【学習センター機関誌から】『学ぶとは何か』に思うこと

秋田学習センター 所長
倉林 徹

 

 人は『学ぶとは何か』について、その人の年代や置かれた環境による違いはあるかもしれないが、常に考えている生き物なのではないかと思っています。私はここ数年は、日曜日の夜の NHK 大河ドラマを観るのを楽しみにしています。その中で武将たちが、重臣や軍師達とどのように現状分析し、かつての敵とも人間関係を構築し、策略を練り、自らの命を賭して実践し生き抜いたというストーリーを、多少の脚色はあるものの史実をつなぎながら作り上げているところが面白いと思っています。
 大河ドラマの武将達は、幼少期から多角的に学び、武術はもとより、情報分析力、構想力、決断力、コミュニケーション力、リーダーシップ力などを身につけていたものと思われます。この学びは、大なり小なり、現代を生きる我々にも手本となるものがあるのではないかと思います。

 私自身の『学ぶとは何か』について、私の経験に基づき得た教訓を紹介させていただきます。私の専攻は大学入学から大学院修了、研究所勤務とその後数カ所の大学勤務を通じて『工学』です。学生の皆様には少々縁遠い分野かもしれません。放送大学の授業科目の中から工学の文字を探し出すのは困難です。しかし、工学のベースは数学、物理学、化学、および生物学等にありますので、放送大学で学ぶ多くの科目に私は親しみを覚えます。

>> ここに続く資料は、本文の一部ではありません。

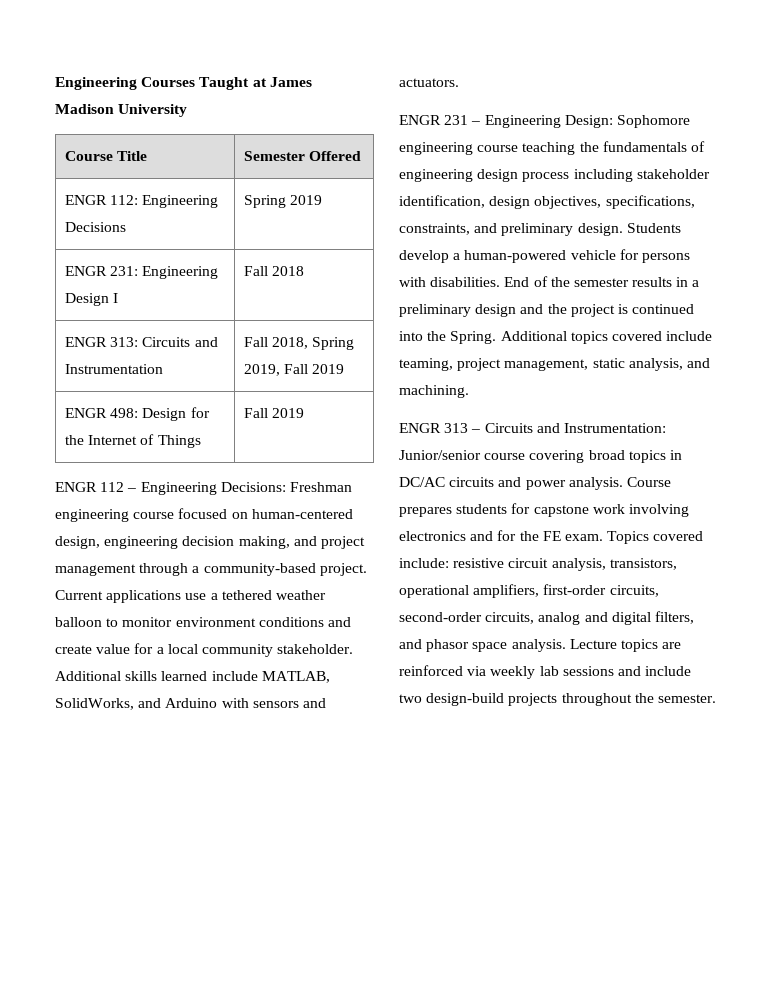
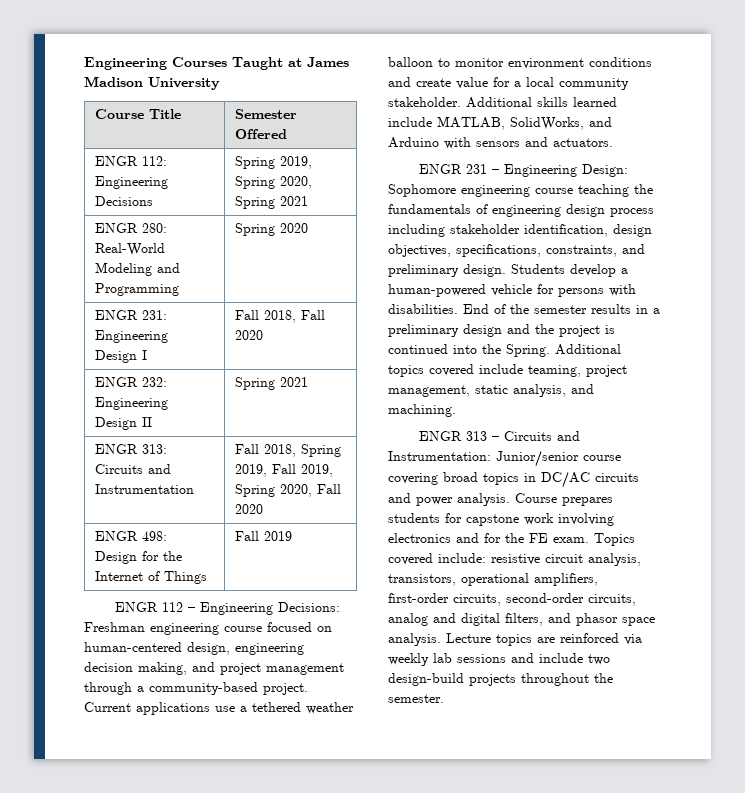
[290,195,323,205] 2019 -> [280,156,313,169] [235,176,313,189] [235,196,309,209] [95,223,168,233] [95,243,166,256] [95,262,181,276] [95,283,180,296] [235,223,309,236] 2019, Spring 2020, Spring 2021 // ENGR 280: Real-World Modeling and Programming | Spring 2020
[272,266,305,276] 2018 -> [264,310,326,323] [235,330,264,340] [95,377,168,387] [95,397,169,410] [95,417,153,430] [235,377,309,390] 2018, Fall 2020 // ENGR 232: Engineering Design II | Spring 2021
[312,364,345,374] 2019 -> [301,464,334,477] [235,484,342,497] [235,504,264,514] 2019, Spring 2020, Fall 2020

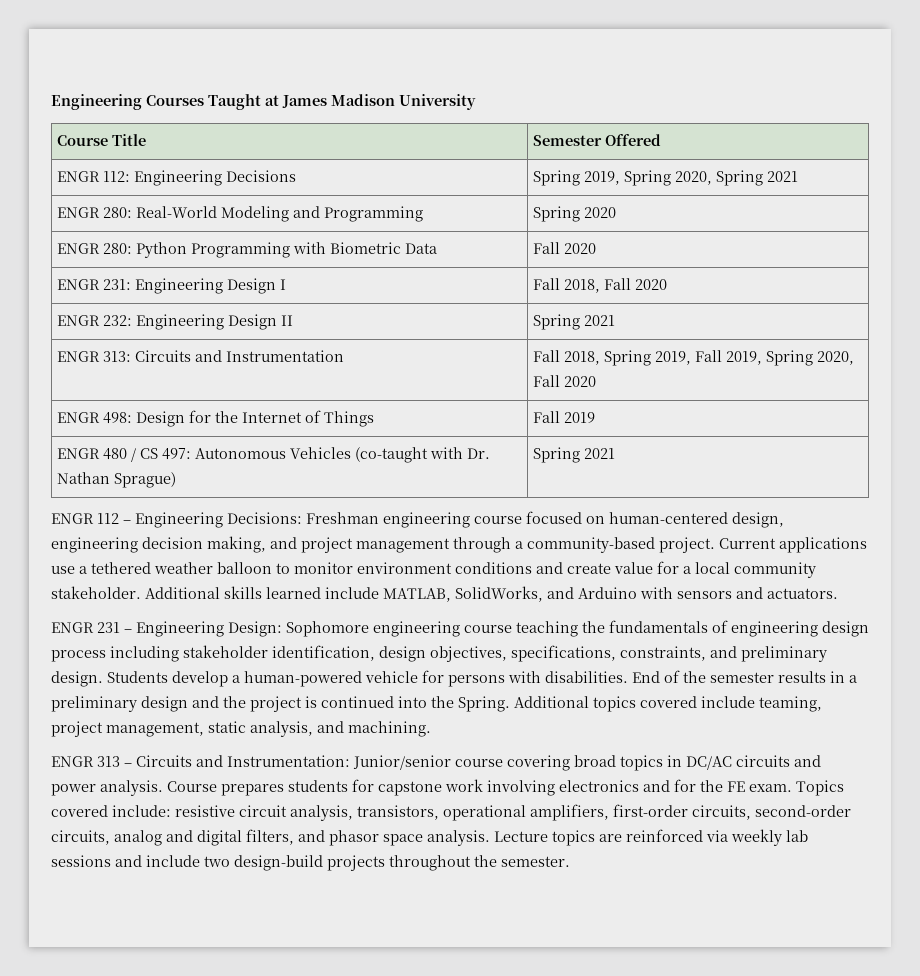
(309, 228) none -> [57,242,438,258] [533,242,597,254] // ENGR 280: Python Programming with Biometric Data | Fall 2020
(293, 536) none -> [57,447,491,463] [57,472,177,488] [533,447,616,463] // ENGR 480 / CS 497: Autonomous Vehicles (co-taught with Dr. Nathan Sprague) | Spring 2021

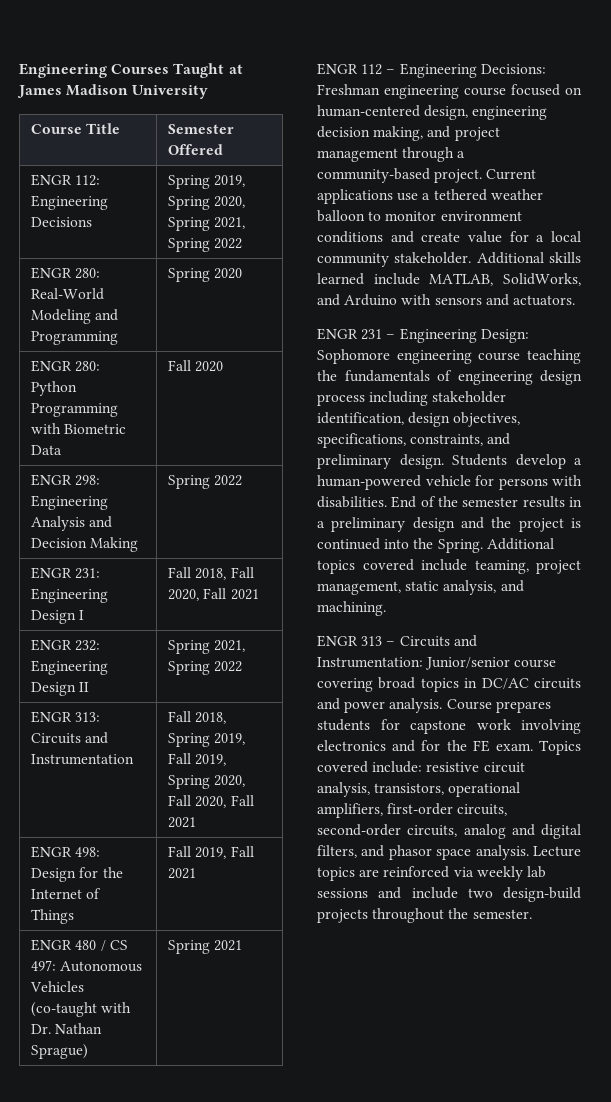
[767,171,799,182] 2021 -> [214,217,246,229] [168,238,243,252] 2021, Spring 2022
(597, 248) none -> [31,474,101,486] [31,495,109,510] [31,516,113,531] [31,537,139,552] [168,475,243,489] // ENGR 298: Engineering Analysis and Decision Making | Spring 2022
[635,279,668,290] 2020 -> [168,588,259,601] 2020, Fall 2021
[584,315,616,326] 2021 -> [214,640,246,652] [168,661,243,675] 2021, Spring 2022
[564,376,597,387] 2020 -> [195,795,254,808] [168,817,197,828] 2020, Fall 2021
[564,412,596,423] 2019 -> [195,846,254,859] [168,868,197,879] 2019, Fall 2021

 私の大学~大学院時代の恩師である西澤潤一先生(2018年没、東北大学総長、岩手県立大学学長、首都大学東京学長)から教わった教訓を今でも『学びの指標』としております。それは、工学の『工』という文字は、上の横棒は『天の理』を表し、下の横棒が『地の人』を表し、縦の棒がそれらをつないで成り立っているというものです。

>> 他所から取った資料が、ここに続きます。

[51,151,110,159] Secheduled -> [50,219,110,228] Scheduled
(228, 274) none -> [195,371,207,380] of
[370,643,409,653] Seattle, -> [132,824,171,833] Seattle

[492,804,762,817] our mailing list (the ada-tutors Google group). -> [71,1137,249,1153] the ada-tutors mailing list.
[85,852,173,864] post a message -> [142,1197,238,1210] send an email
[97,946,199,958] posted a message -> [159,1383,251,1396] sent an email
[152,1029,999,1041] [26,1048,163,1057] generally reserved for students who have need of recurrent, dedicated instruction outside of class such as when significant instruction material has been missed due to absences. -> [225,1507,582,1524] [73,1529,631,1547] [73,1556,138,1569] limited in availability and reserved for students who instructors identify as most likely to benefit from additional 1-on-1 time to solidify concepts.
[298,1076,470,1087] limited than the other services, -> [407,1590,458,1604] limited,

 学生の頃は聞いてもピンと来ませんでしたが、わかりやすく言うと、天の理(サイエンス)を駆使し、人の生活の恩恵につなげる学問が工学だということです。これは工学を学ぶ者の指標になる、と実感したのは私が50歳を過ぎた頃です。出典は残念ながら不明ですが、恩師が当時「中国人から褒められた」と言ったのを記憶しておりますので、故事成語などではないものと推察されます。

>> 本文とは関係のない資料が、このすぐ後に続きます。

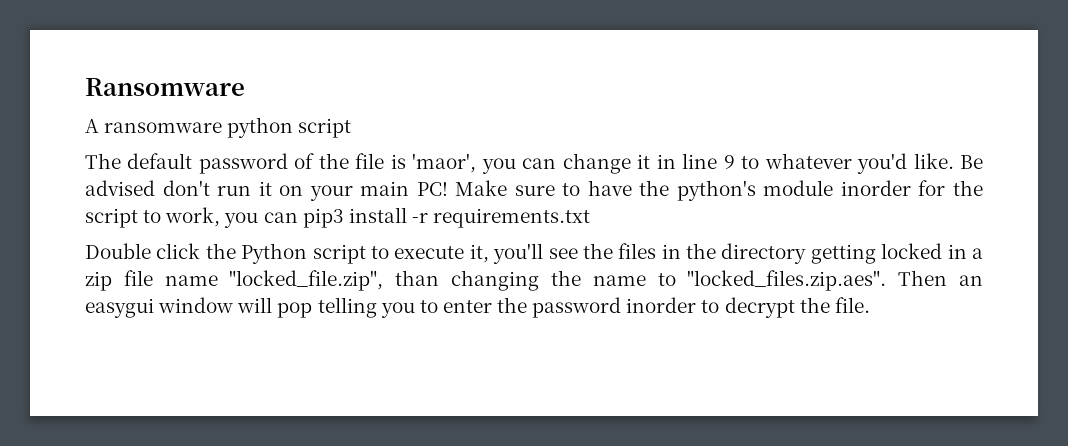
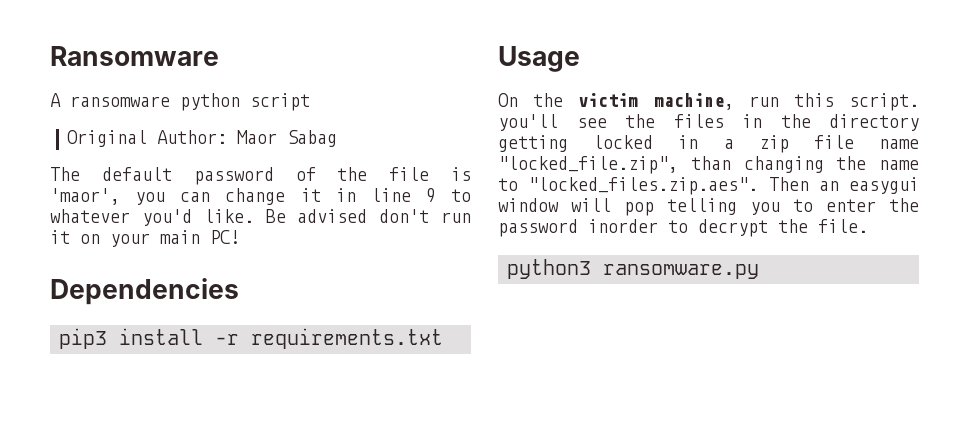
(352, 128) none -> [66,130,337,147] // Original Author: Maor Sabag
[455,180,983,201] [85,207,591,228] [85,243,489,264] Make sure to have the python's module inorder for the script to work, you can pip3 install -r requirements.txt // Double click the Python script to execute it, -> [50,278,239,305] [59,328,443,349] [498,46,580,72] [498,93,919,111] // Dependencies // pip3 install -r requirements.txt // Usage // On the victim machine, run this script.
(870, 305) none -> [507,259,759,279] // python3 ransomware.py

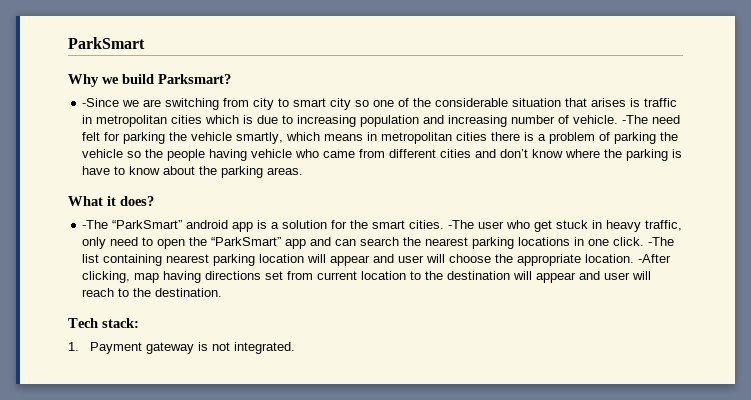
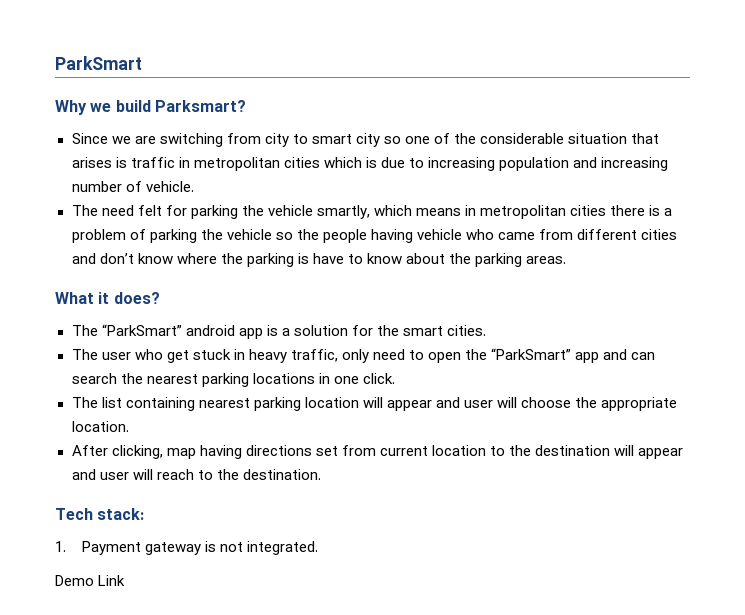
[82,98,120,107] -Since -> [71,133,108,144] Since
[622,115,649,124] -The -> [71,205,98,216] // The
[82,220,109,229] -The -> [71,325,98,336] The
[448,220,475,229] -The -> [71,349,98,360] // The
[648,237,675,246] -The -> [71,397,98,408] // The
[638,254,672,263] -After -> [71,445,108,456] // After
(295, 348) none -> [55,575,126,586] // Demo Link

 50歳を過ぎた頃から私は大学の新学期の初めの授業で、理工系の学生達にこの話をしてきました。近年、工学はますます細分化・複雑化していく中にあって、その学問に没頭していく学生達に、サイエンスに立ち戻り、人の世に恩恵をもたらすために技術者として尽力するという、『学びの道標』の一つとしてもらえればという思いを込めております。

 学問分野により『学ぶとは何か』は形を変えますが、まずはご自身の『学びの指標』を探してみてはいかがでしょうか。さらにその指標を、学びの隣人達と意見交換できたら、新たな指標を見つけることにつながるかもしれません。学生の皆様には、学ぶ意欲を継続し、学びの結果を何らかの形で社会に還元されることを期待して、「ばっけ108号」の巻頭言と致します。